> **Exercise instructions**:
In your copy, include every record exactly and no pictures.

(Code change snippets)
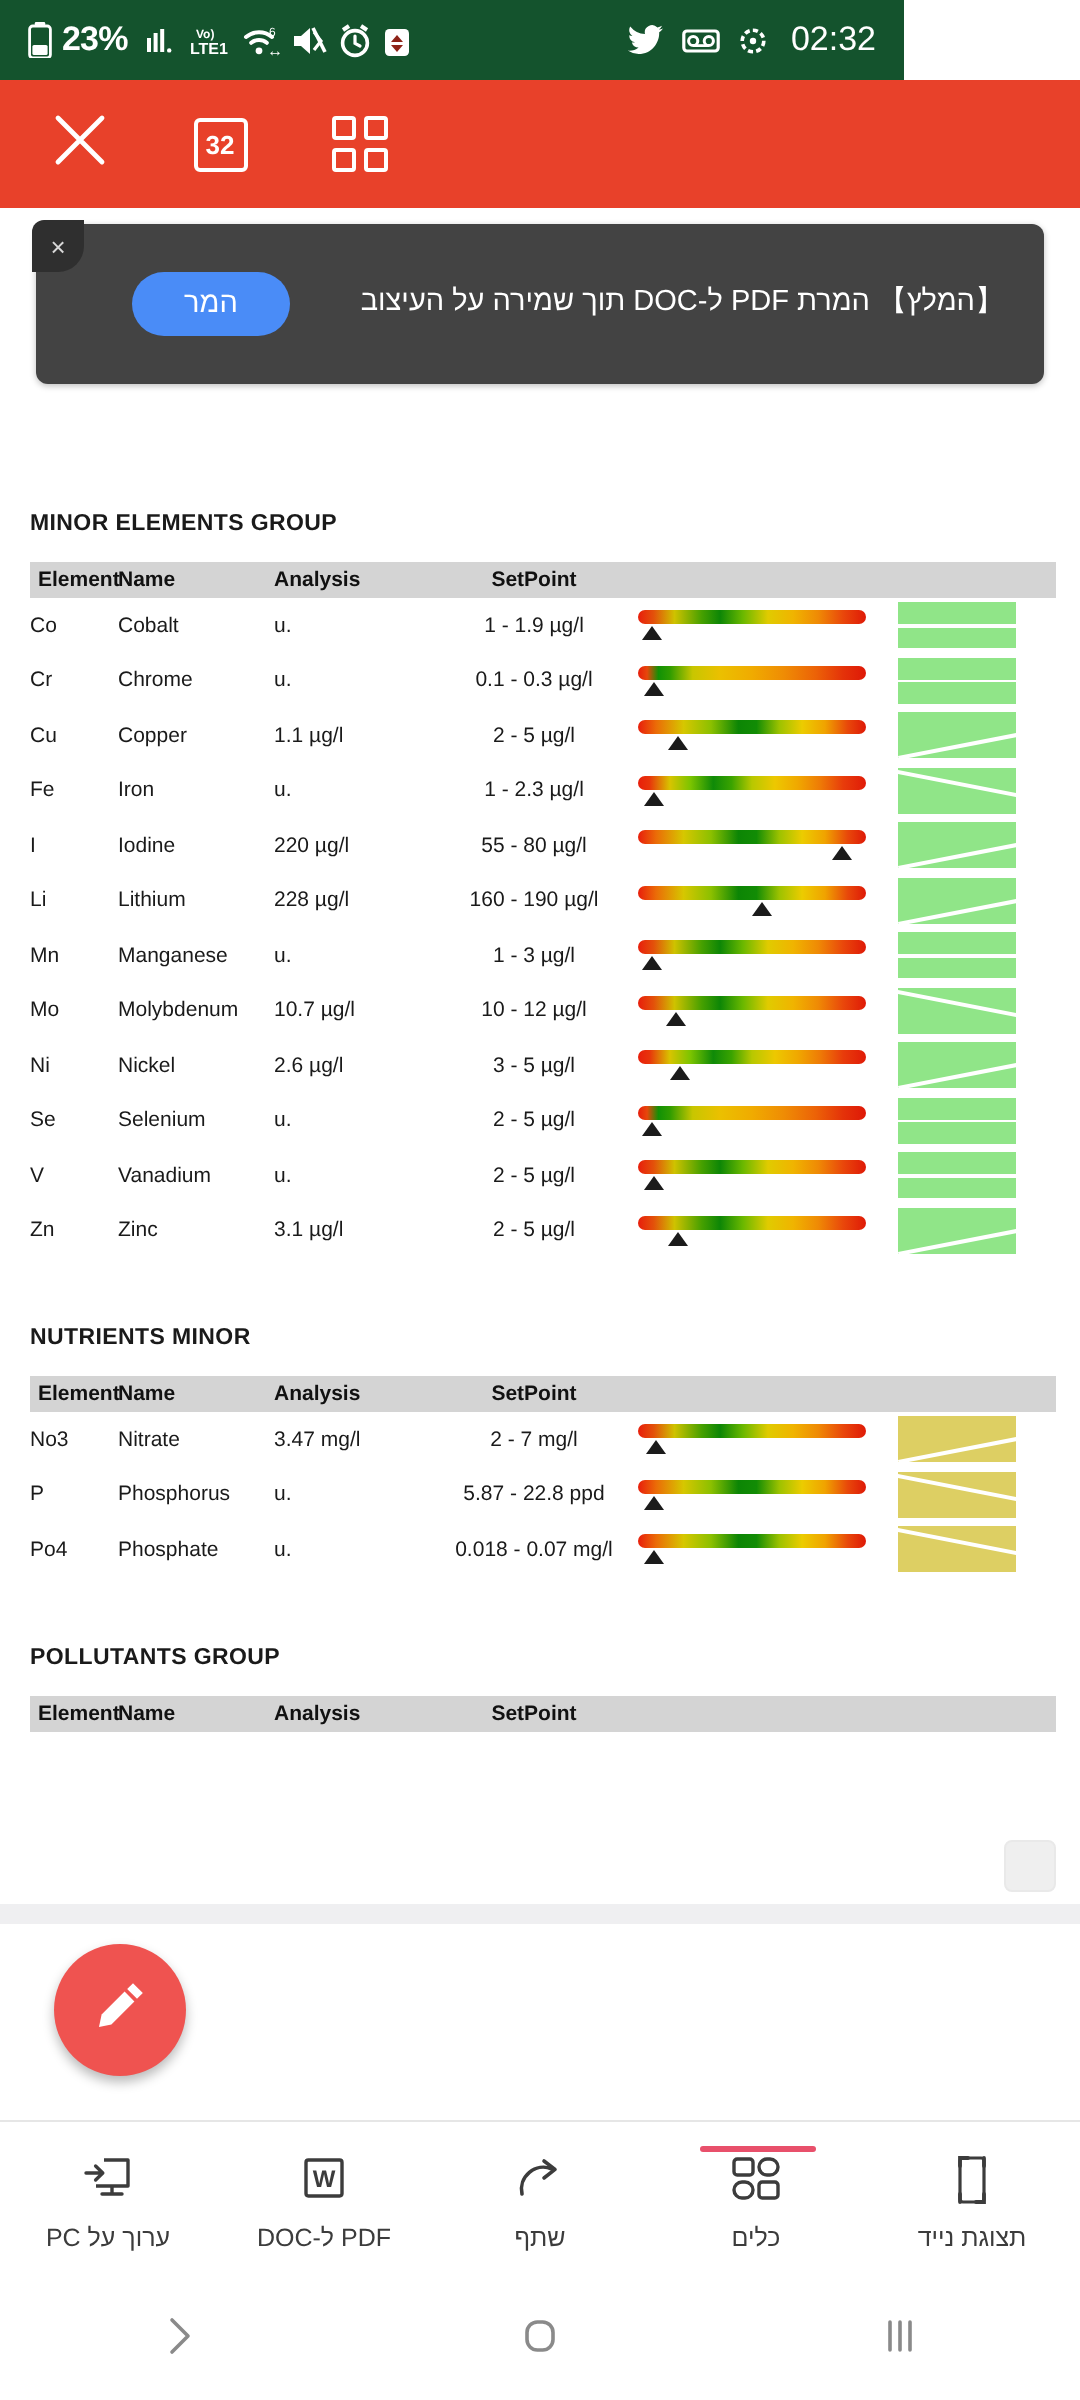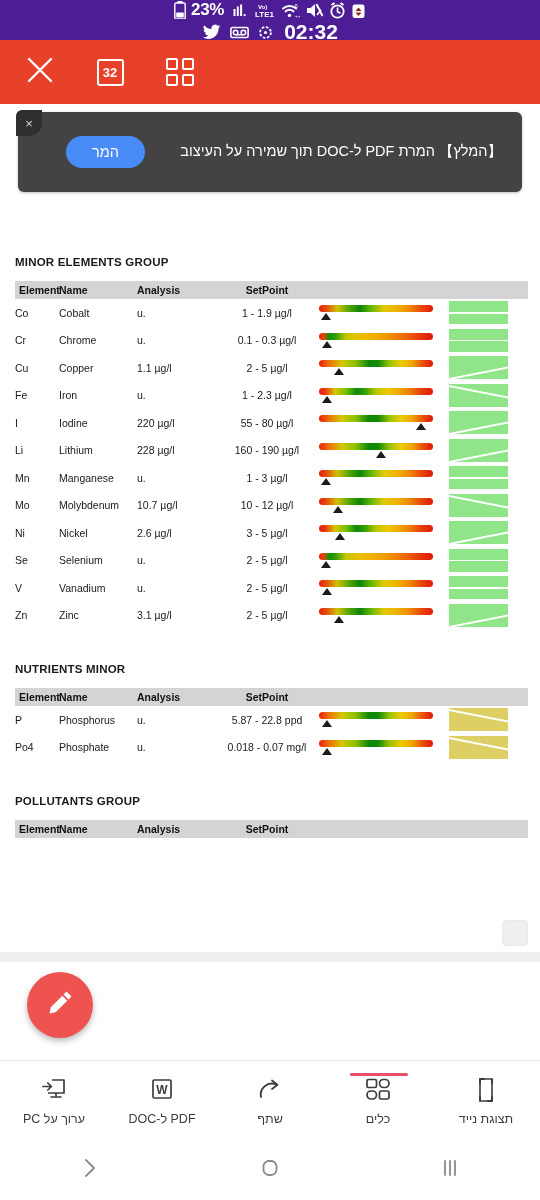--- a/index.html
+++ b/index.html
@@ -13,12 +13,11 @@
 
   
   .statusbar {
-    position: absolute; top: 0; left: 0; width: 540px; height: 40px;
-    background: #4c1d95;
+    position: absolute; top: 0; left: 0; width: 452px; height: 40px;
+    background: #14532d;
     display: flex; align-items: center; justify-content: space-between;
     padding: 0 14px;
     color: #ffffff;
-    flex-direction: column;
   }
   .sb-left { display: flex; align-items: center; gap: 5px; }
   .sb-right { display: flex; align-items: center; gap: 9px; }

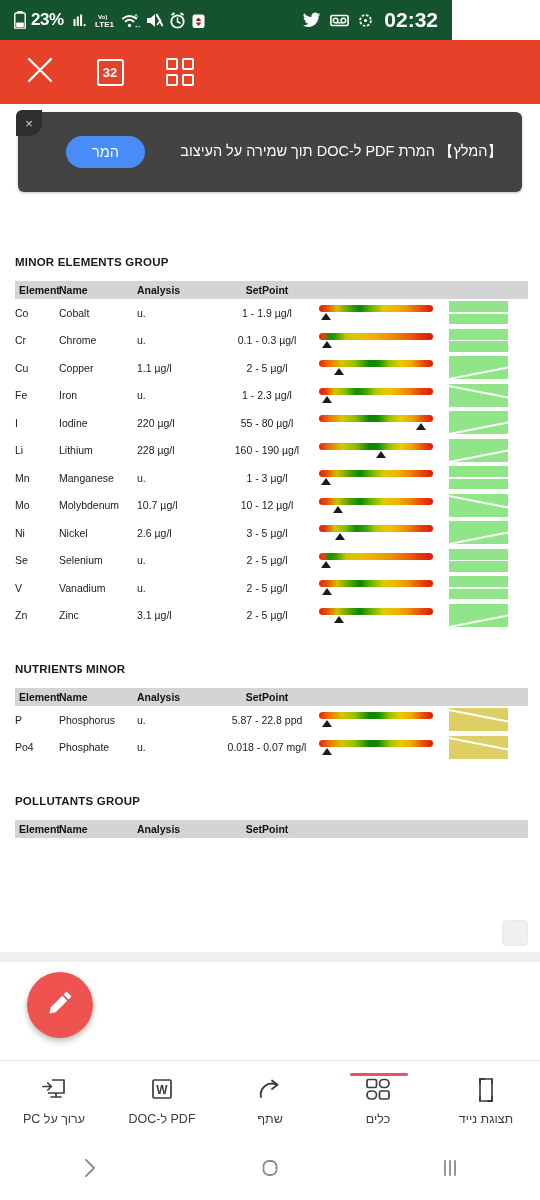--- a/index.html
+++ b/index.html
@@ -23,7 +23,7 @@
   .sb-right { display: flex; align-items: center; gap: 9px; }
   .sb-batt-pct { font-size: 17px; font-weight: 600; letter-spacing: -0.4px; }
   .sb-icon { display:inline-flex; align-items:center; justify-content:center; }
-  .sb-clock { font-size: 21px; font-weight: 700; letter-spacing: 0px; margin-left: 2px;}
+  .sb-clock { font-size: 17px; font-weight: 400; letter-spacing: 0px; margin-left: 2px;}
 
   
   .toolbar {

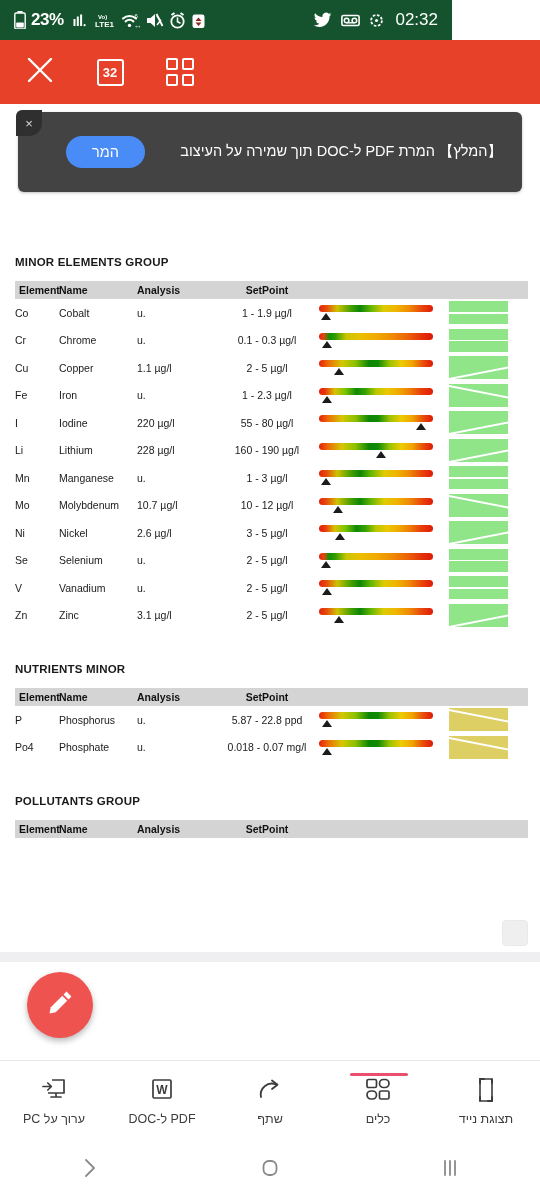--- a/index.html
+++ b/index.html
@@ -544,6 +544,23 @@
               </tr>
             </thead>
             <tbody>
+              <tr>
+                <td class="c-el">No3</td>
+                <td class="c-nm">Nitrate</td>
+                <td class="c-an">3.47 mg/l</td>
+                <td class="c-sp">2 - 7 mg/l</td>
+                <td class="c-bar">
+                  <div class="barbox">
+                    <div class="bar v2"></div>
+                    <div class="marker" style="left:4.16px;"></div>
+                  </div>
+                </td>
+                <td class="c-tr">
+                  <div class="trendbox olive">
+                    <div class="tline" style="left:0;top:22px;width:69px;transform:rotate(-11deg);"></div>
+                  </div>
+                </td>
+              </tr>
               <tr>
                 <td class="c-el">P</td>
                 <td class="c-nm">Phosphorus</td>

> **Solution**:
--- a/index.html
+++ b/index.html
@@ -13,12 +13,11 @@
 
   
   .statusbar {
-    position: absolute; top: 0; left: 0; width: 540px; height: 40px;
-    background: #4c1d95;
+    position: absolute; top: 0; left: 0; width: 452px; height: 40px;
+    background: #14532d;
     display: flex; align-items: center; justify-content: space-between;
     padding: 0 14px;
     color: #ffffff;
-    flex-direction: column;
   }
   .sb-left { display: flex; align-items: center; gap: 5px; }
   .sb-right { display: flex; align-items: center; gap: 9px; }

--- a/index.html
+++ b/index.html
@@ -23,7 +23,7 @@
   .sb-right { display: flex; align-items: center; gap: 9px; }
   .sb-batt-pct { font-size: 17px; font-weight: 600; letter-spacing: -0.4px; }
   .sb-icon { display:inline-flex; align-items:center; justify-content:center; }
-  .sb-clock { font-size: 21px; font-weight: 700; letter-spacing: 0px; margin-left: 2px;}
+  .sb-clock { font-size: 17px; font-weight: 400; letter-spacing: 0px; margin-left: 2px;}
 
   
   .toolbar {

--- a/index.html
+++ b/index.html
@@ -544,6 +544,23 @@
               </tr>
             </thead>
             <tbody>
+              <tr>
+                <td class="c-el">No3</td>
+                <td class="c-nm">Nitrate</td>
+                <td class="c-an">3.47 mg/l</td>
+                <td class="c-sp">2 - 7 mg/l</td>
+                <td class="c-bar">
+                  <div class="barbox">
+                    <div class="bar v2"></div>
+                    <div class="marker" style="left:4.16px;"></div>
+                  </div>
+                </td>
+                <td class="c-tr">
+                  <div class="trendbox olive">
+                    <div class="tline" style="left:0;top:22px;width:69px;transform:rotate(-11deg);"></div>
+                  </div>
+                </td>
+              </tr>
               <tr>
                 <td class="c-el">P</td>
                 <td class="c-nm">Phosphorus</td>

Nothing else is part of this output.